In genetic programming, there is also the problem of how to create the initial population - one possibility is to generate random trees with some fixed depth (a terminal is always used at this given depth), or with a given number of non-terminals (the rest of the tree is again filled with terminals). Probably the most commonly used variant one is such that it uses the former approach for half of the population and the latter one for the rest (this approach is called ramped half-and-half).
There is also the question of how to deal with numerical constants in genetic programming. It is not quite possible to put all the numbers in the set of the terminals - there would be too many of them. Often only the basic constants (0, 1, 2, etc.) are given as terminals, and the program is assumed to compute the other values itself from them. Another option is to have special operators that change the values of the constants, similar to what is done in continuous optimization.

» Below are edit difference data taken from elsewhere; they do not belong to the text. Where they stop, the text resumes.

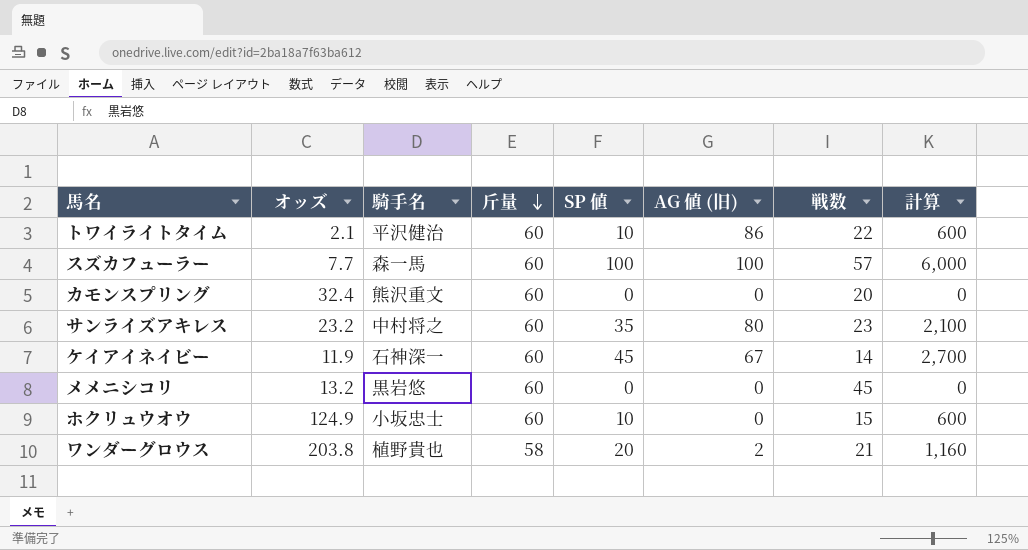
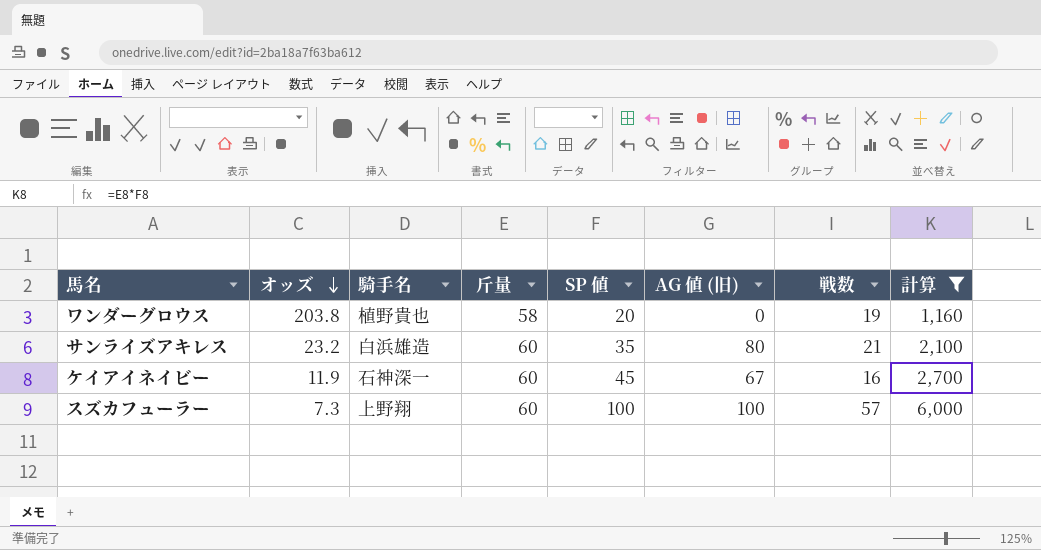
filter: none -> 計算 >= 1,160
row order: 斤量 descending -> オッズ descending
ワンダーグロウス | AG 値 (旧): 2 -> 0
ワンダーグロウス | 戦数: 21 -> 19
サンライズアキレス | 騎手名: 中村将之 -> 白浜雄造
サンライズアキレス | 戦数: 23 -> 21
ケイアイネイビー | 戦数: 14 -> 16
スズカフューラー | オッズ: 7.7 -> 7.3
スズカフューラー | 騎手名: 森一馬 -> 上野翔

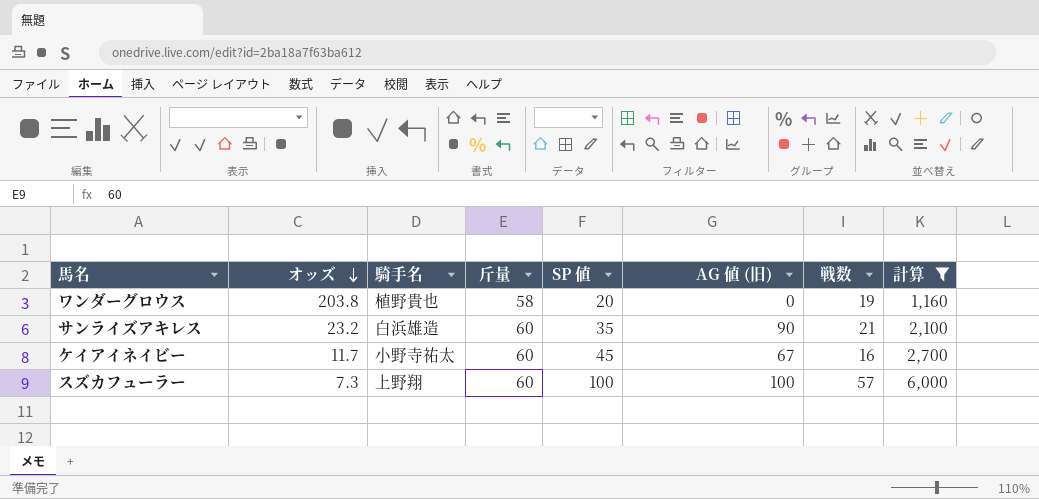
サンライズアキレス | AG 値 (旧): 80 -> 90
ケイアイネイビー | オッズ: 11.9 -> 11.7
ケイアイネイビー | 騎手名: 石神深一 -> 小野寺祐太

The basic genetic programming described above has a number of extensions. For example, programs often work with values of different types such as numbers or booleans. This is also possible in genetic programming, just by assigning the input and output types to each non-terminal. Operators must then be able to work with this. By adding types we get typed genetic programming.
Another extension is the so-called automatically defined functions, where we give the algorithm the possibility to create its own definitions of some non-terminals. It can then call these at different places in the program. Sometimes in automatically defined functions, the set of inputs, or possible non-terminals, is restricted to help the program with searching.
Evolution of classification rules
Another area where individuals with more complex encoding are used is machine learning and the evolution of classification rules. Here, individuals represent a set of rules that try to classify the given inputs. For example, if the input is a vector $n$ of numbers, then an individual can be a set of rules of the form $c_1, c_2, c_n \to k$, which means that if for every $i$ the condition $c_i$ holds for the $i$-th input then the object belongs to the class $k$. We need to somehow solve the situation where a given object satisfies all conditions for multiple rules. We can, for example, let the rules vote (i.e. assign the most frequent one as the predicted class), or we can decide according to the first rule satisfied (in such a case the order of the rules in the individual is important and we should probably have genetic operators that change it).
We have a variety of genetic operators that we can use for a given representation of an individual - again, crossover can be done relatively simply by combining rules from both parents. For mutations we can, for example, change the predicted class for a given rule, change the conditions on the left side of the rule (either for other conditions, or modify the constants in them if there are any). If the rules have different weights, we can change those as well.